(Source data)
━━━━━━
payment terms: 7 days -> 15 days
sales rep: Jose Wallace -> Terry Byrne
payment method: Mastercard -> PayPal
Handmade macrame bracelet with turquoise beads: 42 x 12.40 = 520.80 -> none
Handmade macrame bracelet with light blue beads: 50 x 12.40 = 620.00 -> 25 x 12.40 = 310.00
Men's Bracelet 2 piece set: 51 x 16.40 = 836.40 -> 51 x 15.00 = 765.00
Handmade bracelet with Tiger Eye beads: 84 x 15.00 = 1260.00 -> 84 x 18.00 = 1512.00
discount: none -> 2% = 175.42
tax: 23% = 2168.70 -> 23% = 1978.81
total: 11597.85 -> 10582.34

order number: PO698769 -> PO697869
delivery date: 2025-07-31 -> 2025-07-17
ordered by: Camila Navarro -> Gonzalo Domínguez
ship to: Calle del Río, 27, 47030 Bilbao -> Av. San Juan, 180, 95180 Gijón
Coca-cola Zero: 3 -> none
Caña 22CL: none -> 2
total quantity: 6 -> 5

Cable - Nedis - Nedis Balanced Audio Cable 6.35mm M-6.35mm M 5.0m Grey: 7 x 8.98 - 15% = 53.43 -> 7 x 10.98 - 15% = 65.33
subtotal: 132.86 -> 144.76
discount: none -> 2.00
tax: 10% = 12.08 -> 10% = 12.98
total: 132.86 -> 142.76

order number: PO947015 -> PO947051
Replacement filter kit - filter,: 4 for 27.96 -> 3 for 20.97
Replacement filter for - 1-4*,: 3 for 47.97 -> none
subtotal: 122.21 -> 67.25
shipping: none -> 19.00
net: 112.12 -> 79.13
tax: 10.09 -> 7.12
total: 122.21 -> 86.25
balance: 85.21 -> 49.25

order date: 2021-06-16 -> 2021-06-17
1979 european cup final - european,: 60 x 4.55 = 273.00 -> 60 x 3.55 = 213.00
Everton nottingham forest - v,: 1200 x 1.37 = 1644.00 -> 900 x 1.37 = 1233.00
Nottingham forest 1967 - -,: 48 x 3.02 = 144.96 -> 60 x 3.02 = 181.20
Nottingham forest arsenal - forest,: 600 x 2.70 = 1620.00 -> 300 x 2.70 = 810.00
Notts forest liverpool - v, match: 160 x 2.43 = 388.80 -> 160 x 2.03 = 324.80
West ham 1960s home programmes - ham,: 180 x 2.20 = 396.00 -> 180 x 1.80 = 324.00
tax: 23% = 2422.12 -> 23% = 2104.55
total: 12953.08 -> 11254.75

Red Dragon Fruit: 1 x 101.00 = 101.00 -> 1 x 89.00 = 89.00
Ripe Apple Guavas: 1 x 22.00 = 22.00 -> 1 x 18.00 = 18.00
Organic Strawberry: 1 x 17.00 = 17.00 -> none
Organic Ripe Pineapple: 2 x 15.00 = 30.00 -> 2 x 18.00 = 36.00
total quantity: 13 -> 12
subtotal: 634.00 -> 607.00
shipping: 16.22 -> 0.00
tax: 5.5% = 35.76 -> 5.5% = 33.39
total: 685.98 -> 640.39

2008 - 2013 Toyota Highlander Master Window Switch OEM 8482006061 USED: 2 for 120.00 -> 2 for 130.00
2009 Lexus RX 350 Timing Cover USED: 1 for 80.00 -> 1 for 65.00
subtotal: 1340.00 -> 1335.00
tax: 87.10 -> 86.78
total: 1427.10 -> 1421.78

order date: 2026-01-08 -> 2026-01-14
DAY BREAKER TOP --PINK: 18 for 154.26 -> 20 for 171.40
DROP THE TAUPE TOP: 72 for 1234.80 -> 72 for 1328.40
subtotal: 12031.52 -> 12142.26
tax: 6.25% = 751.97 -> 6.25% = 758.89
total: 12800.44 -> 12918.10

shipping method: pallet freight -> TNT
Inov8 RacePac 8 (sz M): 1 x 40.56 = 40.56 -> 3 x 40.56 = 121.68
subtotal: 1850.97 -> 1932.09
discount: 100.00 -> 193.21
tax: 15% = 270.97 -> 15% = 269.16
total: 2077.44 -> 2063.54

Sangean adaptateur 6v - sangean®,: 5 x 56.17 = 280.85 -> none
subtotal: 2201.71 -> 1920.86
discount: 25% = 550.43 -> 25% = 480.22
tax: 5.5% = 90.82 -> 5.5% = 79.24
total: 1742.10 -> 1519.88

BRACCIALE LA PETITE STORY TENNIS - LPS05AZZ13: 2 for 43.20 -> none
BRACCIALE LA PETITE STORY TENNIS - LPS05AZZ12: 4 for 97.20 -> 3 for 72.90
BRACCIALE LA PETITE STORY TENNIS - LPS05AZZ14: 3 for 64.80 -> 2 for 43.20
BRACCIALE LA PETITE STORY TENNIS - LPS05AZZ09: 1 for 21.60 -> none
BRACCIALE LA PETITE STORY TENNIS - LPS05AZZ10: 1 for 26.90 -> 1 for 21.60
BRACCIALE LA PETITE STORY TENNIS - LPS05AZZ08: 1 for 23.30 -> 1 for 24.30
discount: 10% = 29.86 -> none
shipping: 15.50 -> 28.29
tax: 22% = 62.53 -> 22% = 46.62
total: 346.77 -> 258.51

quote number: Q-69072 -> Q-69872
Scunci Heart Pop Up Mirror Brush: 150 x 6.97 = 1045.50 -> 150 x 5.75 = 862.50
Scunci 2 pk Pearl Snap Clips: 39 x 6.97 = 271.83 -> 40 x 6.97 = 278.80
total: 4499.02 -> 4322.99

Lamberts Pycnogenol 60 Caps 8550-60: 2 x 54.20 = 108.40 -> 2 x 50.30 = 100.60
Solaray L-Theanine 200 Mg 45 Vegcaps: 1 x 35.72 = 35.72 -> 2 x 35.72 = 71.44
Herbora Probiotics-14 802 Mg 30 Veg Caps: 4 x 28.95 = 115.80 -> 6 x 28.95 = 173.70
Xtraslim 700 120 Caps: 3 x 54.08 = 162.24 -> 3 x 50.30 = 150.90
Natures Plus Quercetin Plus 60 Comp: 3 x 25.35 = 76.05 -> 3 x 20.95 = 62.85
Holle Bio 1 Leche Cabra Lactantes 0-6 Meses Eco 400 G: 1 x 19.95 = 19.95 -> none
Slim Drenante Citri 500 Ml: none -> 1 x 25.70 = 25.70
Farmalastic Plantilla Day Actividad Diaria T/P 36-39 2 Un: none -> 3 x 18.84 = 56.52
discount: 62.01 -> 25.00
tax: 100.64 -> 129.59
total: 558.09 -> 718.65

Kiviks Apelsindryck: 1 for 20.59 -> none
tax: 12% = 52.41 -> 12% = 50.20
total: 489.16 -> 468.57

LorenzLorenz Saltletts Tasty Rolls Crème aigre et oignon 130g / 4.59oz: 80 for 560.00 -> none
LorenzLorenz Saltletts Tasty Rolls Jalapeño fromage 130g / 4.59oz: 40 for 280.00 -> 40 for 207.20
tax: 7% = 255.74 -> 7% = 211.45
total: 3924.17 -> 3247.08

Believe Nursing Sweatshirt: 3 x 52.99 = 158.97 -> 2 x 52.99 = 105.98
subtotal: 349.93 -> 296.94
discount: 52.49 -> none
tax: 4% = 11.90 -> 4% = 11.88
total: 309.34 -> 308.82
━━━━━━
◆ PROBLEM REQUIREMENTS
For this exercise, repeat exactly the lines of the data above from the one with "Organic Strawberry: 1 x 17.00 = 17.00 -> none" down to the one with "subtotal: 1340.00 -> 1335.00", both end lines included.

◆ FINAL ANSWER
Organic Strawberry: 1 x 17.00 = 17.00 -> none
Organic Ripe Pineapple: 2 x 15.00 = 30.00 -> 2 x 18.00 = 36.00
total quantity: 13 -> 12
subtotal: 634.00 -> 607.00
shipping: 16.22 -> 0.00
tax: 5.5% = 35.76 -> 5.5% = 33.39
total: 685.98 -> 640.39

2008 - 2013 Toyota Highlander Master Window Switch OEM 8482006061 USED: 2 for 120.00 -> 2 for 130.00
2009 Lexus RX 350 Timing Cover USED: 1 for 80.00 -> 1 for 65.00
subtotal: 1340.00 -> 1335.00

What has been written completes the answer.